▸ WORK INSTRUCTIONS
Which lines should be repeated? Exactly the one containing "[899,668,912,680] la ->" and every line after it through the end of the entries below.

** Opening DATA PROVIDED block **

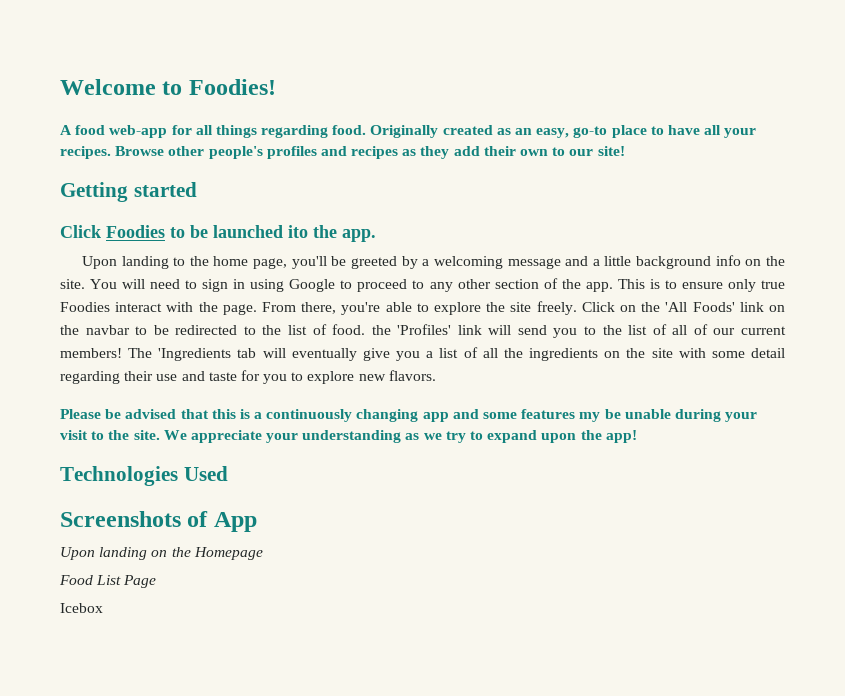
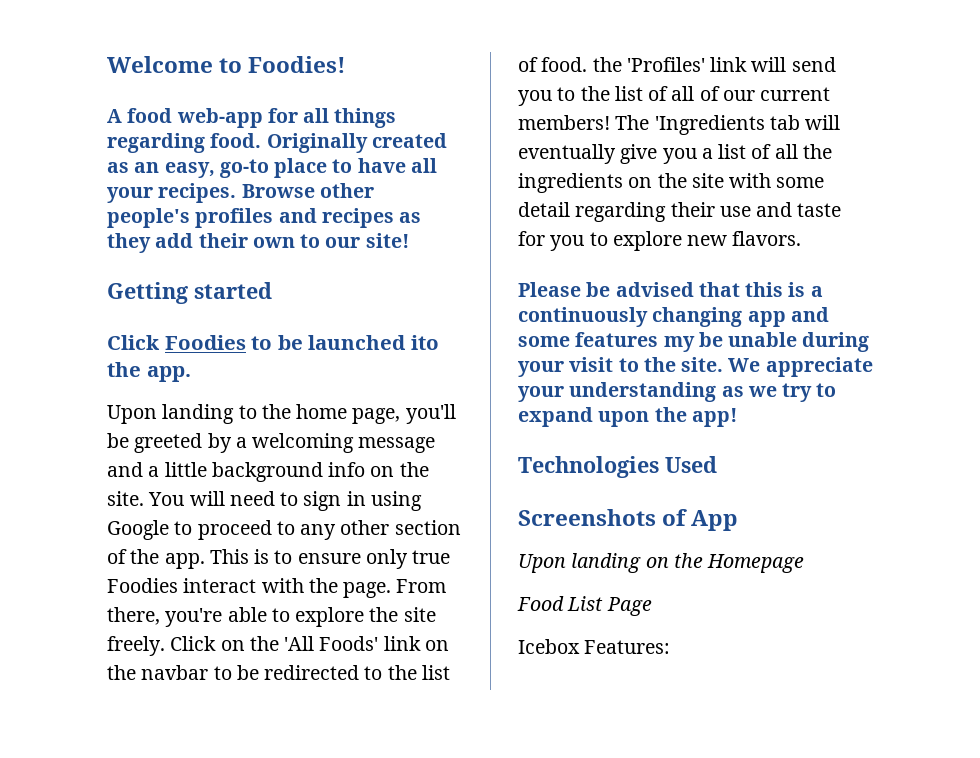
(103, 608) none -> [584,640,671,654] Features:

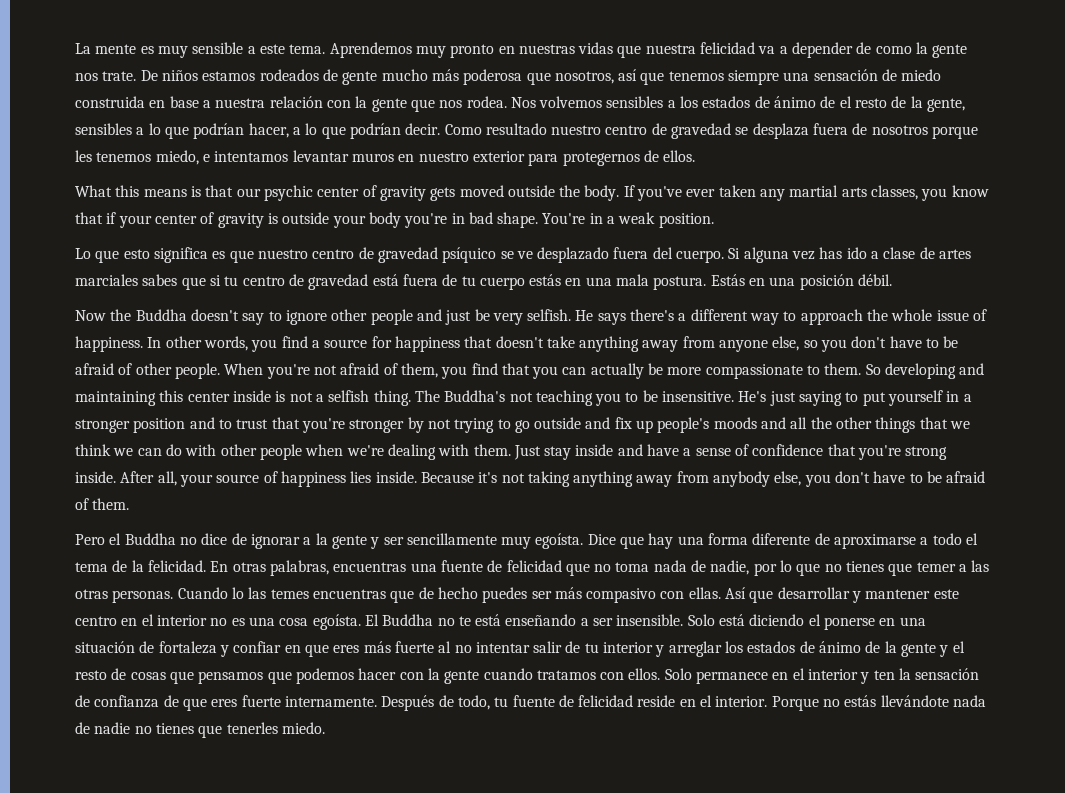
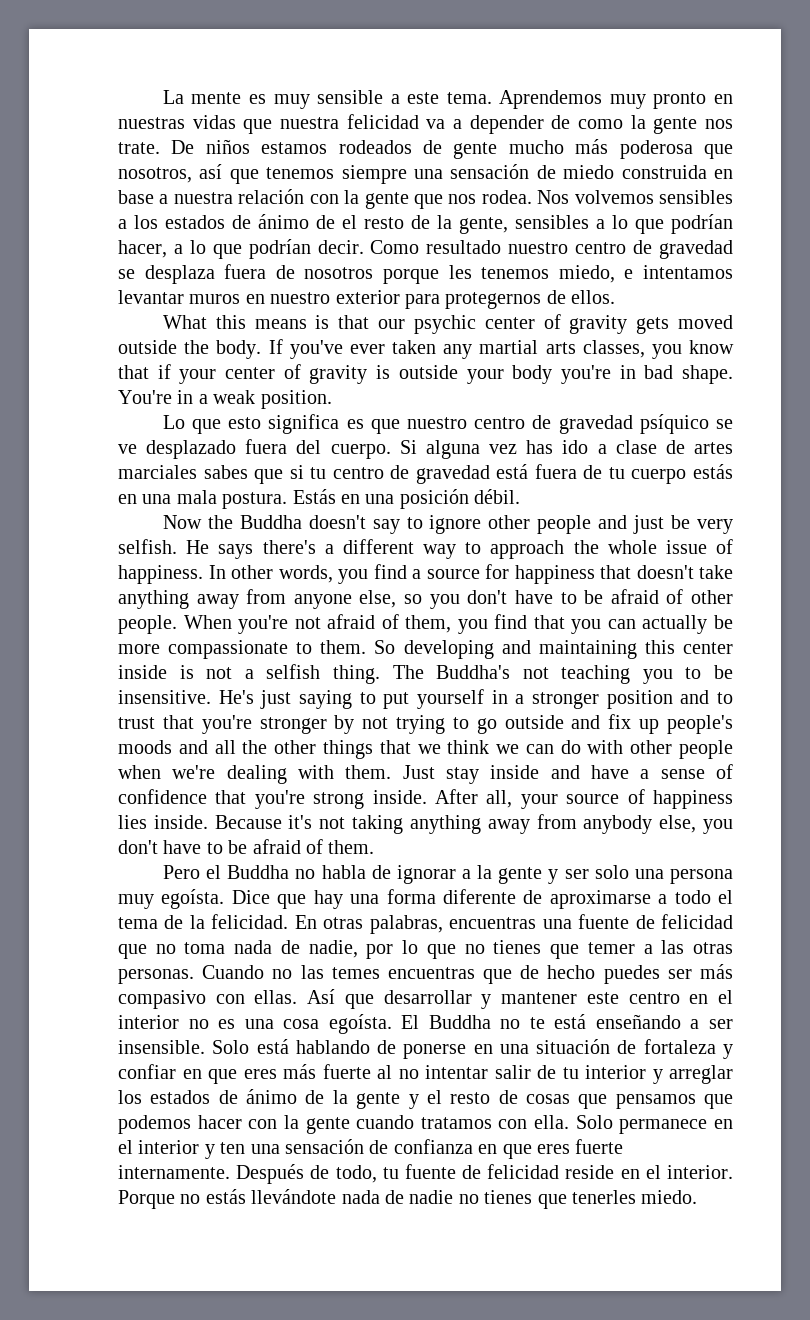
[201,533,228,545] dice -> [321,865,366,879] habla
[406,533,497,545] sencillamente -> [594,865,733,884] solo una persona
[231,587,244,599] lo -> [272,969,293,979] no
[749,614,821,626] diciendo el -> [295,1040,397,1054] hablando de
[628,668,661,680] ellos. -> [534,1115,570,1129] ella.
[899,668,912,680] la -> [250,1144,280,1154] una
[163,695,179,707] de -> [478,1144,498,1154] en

** Closing DATA PROVIDED block **

▸ EXERCISE OUTPUT
[899,668,912,680] la -> [250,1144,280,1154] una
[163,695,179,707] de -> [478,1144,498,1154] en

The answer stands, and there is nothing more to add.